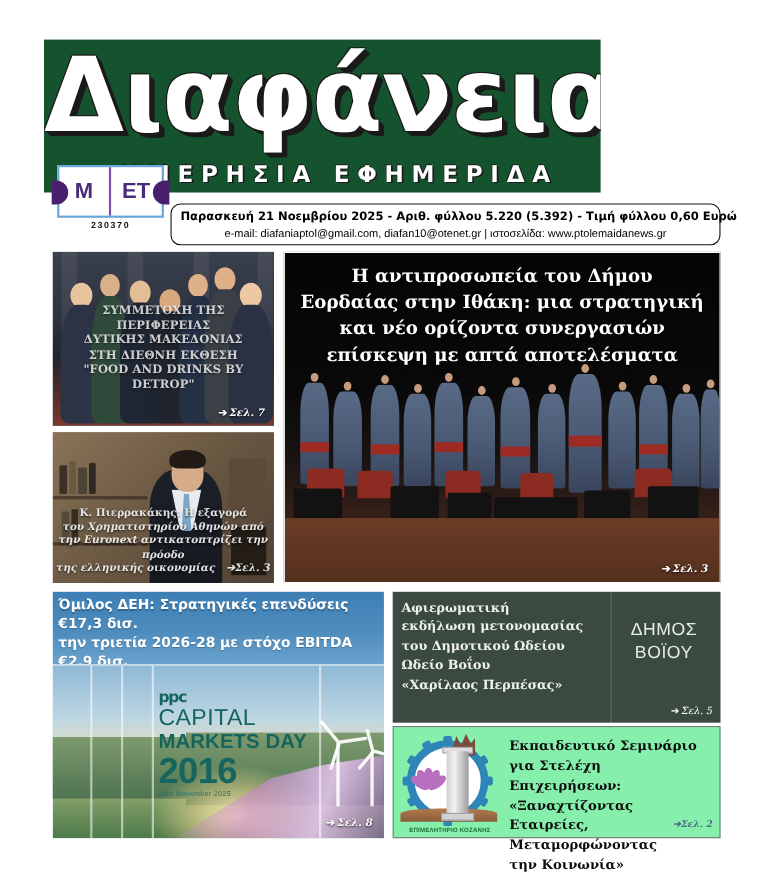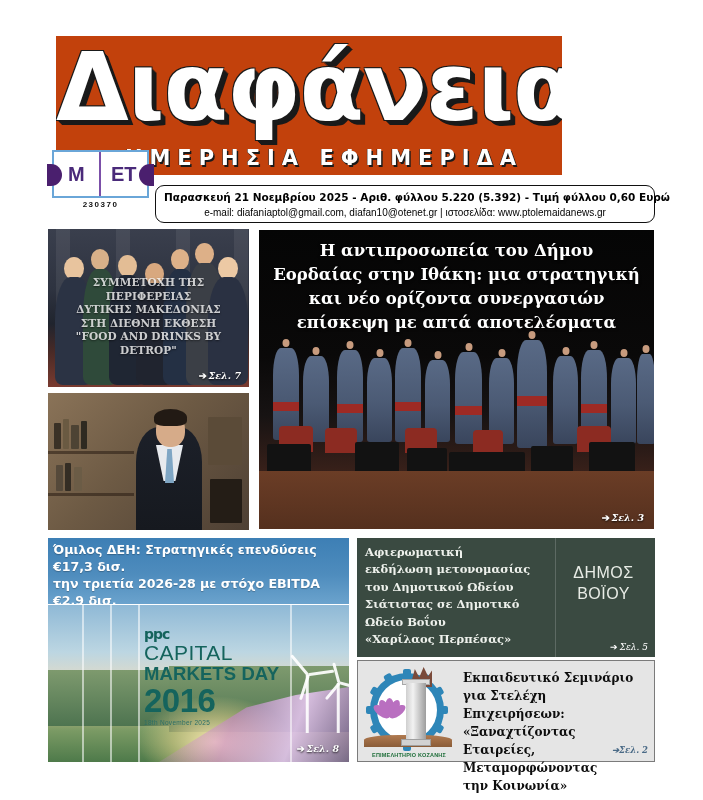--- a/index.html
+++ b/index.html
@@ -12,23 +12,23 @@
   .page {
     position: relative;
     width: 703px; height: 800px;
     background: #ffffff;
     padding: 0;
   }
 
   
   .masthead {
     position: absolute;
-    left: 56px; top: 36px;
+    left: 40px; top: 36px;
     width: 506px; height: 139px;
-    background: #c2410c;
+    background: #14532d;
     overflow: hidden;
   }
   .masthead-title {
     position: absolute;
     left: 0; right: 0; top: -4px;
     text-align: center;
     font-family: "DejaVu Sans", sans-serif;
     font-weight: 700;
     font-size: 94px;
     line-height: 112px;
@@ -453,21 +453,21 @@
     color: #ffffff;
     white-space: nowrap;
   }
   .green-sel .arw { font-style: normal; margin-right: 2px; }
 
   
   .sem-box {
     position: absolute;
     left: 357px; top: 660px;
     width: 298px; height: 102px;
-    background: #e5e5e5;
+    background: #86efac;
     border: 1px solid #7b7b7b;
     display: flex;
     justify-content: flex-end;
   }
   .sem-logo {
     width: 102px;
     position: relative;
     flex: none;
   }
   .sem-text {
@@ -688,20 +688,29 @@
     <div class="book" style="left:17px;top:70px;width:6px;height:28px;background:#342d24;"></div>
     <div class="book" style="left:26px;top:74px;width:8px;height:24px;background:#6b5c46;"></div>
     <div class="book" style="left:160px;top:24px;width:34px;height:48px;background:#5b4b38;"></div>
     <div class="book" style="left:162px;top:86px;width:32px;height:44px;background:#241d16;"></div>
     <div class="pier-man"></div>
     <div class="pier-shirt"></div>
     <div class="pier-tie"></div>
     <div class="pier-head"></div>
     <div class="pier-hair"></div>
 
+    <div class="pier-caption">
+      <div>Κ. Πιερρακάκης:  Η εξαγορά</div>
+      <div class="ital">του Χρηματιστηρίου Αθηνών από</div>
+      <div class="ital">την Euronext αντικατοπτρίζει την πρόοδο</div>
+      <div class="ital">
+        <span>της ελληνικής οικονομίας</span>
+        <span class="selinline">&nbsp; ➔<span>Σελ. 3</span></span>
+      </div>
+    </div>
   </div>
 
   <div class="deh-box">
     <div class="deh-title">
       <div>Όμιλος ΔΕΗ: Στρατηγικές επενδύσεις €17,3 δισ.</div>
       <div>την τριετία 2026-28 με στόχο EBITDA €2,9 δισ.</div>
     </div>
 
   </div>
 
@@ -741,21 +750,20 @@
       <span class="arw">➔</span><span>Σελ. 8</span>
     </div>
   </div>
 
   <div class="green-box">
     <div class="green-left">
       <div class="green-title">
         <div>Αφιερωματική</div>
         <div>εκδήλωση μετονομασίας</div>
         <div>του Δημοτικού Ωδείου</div>
-        <div>Σιάτιστας σε Δημοτικό</div>
         <div>Ωδείο Βοΐου</div>
         <div>«Χαρίλαος Περπέσας»</div>
       </div>
     </div>
     <div class="green-right">
       <div class="dimos-name">
         <div>ΔΗΜΟΣ</div>
         <div>ΒΟΪΟΥ</div>
       </div>
       <div class="green-sel">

> **Assignment**
Copy out all of the listing word for word, but skip the images.

> **Reply to the exercise**
--- a/index.html
+++ b/index.html
@@ -12,23 +12,23 @@
   .page {
     position: relative;
     width: 703px; height: 800px;
     background: #ffffff;
     padding: 0;
   }
 
   
   .masthead {
     position: absolute;
-    left: 56px; top: 36px;
+    left: 40px; top: 36px;
     width: 506px; height: 139px;
-    background: #c2410c;
+    background: #14532d;
     overflow: hidden;
   }
   .masthead-title {
     position: absolute;
     left: 0; right: 0; top: -4px;
     text-align: center;
     font-family: "DejaVu Sans", sans-serif;
     font-weight: 700;
     font-size: 94px;
     line-height: 112px;
@@ -453,21 +453,21 @@
     color: #ffffff;
     white-space: nowrap;
   }
   .green-sel .arw { font-style: normal; margin-right: 2px; }
 
   
   .sem-box {
     position: absolute;
     left: 357px; top: 660px;
     width: 298px; height: 102px;
-    background: #e5e5e5;
+    background: #86efac;
     border: 1px solid #7b7b7b;
     display: flex;
     justify-content: flex-end;
   }
   .sem-logo {
     width: 102px;
     position: relative;
     flex: none;
   }
   .sem-text {
@@ -688,20 +688,29 @@
     <div class="book" style="left:17px;top:70px;width:6px;height:28px;background:#342d24;"></div>
     <div class="book" style="left:26px;top:74px;width:8px;height:24px;background:#6b5c46;"></div>
     <div class="book" style="left:160px;top:24px;width:34px;height:48px;background:#5b4b38;"></div>
     <div class="book" style="left:162px;top:86px;width:32px;height:44px;background:#241d16;"></div>
     <div class="pier-man"></div>
     <div class="pier-shirt"></div>
     <div class="pier-tie"></div>
     <div class="pier-head"></div>
     <div class="pier-hair"></div>
 
+    <div class="pier-caption">
+      <div>Κ. Πιερρακάκης:  Η εξαγορά</div>
+      <div class="ital">του Χρηματιστηρίου Αθηνών από</div>
+      <div class="ital">την Euronext αντικατοπτρίζει την πρόοδο</div>
+      <div class="ital">
+        <span>της ελληνικής οικονομίας</span>
+        <span class="selinline">&nbsp; ➔<span>Σελ. 3</span></span>
+      </div>
+    </div>
   </div>
 
   <div class="deh-box">
     <div class="deh-title">
       <div>Όμιλος ΔΕΗ: Στρατηγικές επενδύσεις €17,3 δισ.</div>
       <div>την τριετία 2026-28 με στόχο EBITDA €2,9 δισ.</div>
     </div>
 
   </div>
 
@@ -741,21 +750,20 @@
       <span class="arw">➔</span><span>Σελ. 8</span>
     </div>
   </div>
 
   <div class="green-box">
     <div class="green-left">
       <div class="green-title">
         <div>Αφιερωματική</div>
         <div>εκδήλωση μετονομασίας</div>
         <div>του Δημοτικού Ωδείου</div>
-        <div>Σιάτιστας σε Δημοτικό</div>
         <div>Ωδείο Βοΐου</div>
         <div>«Χαρίλαος Περπέσας»</div>
       </div>
     </div>
     <div class="green-right">
       <div class="dimos-name">
         <div>ΔΗΜΟΣ</div>
         <div>ΒΟΪΟΥ</div>
       </div>
       <div class="green-sel">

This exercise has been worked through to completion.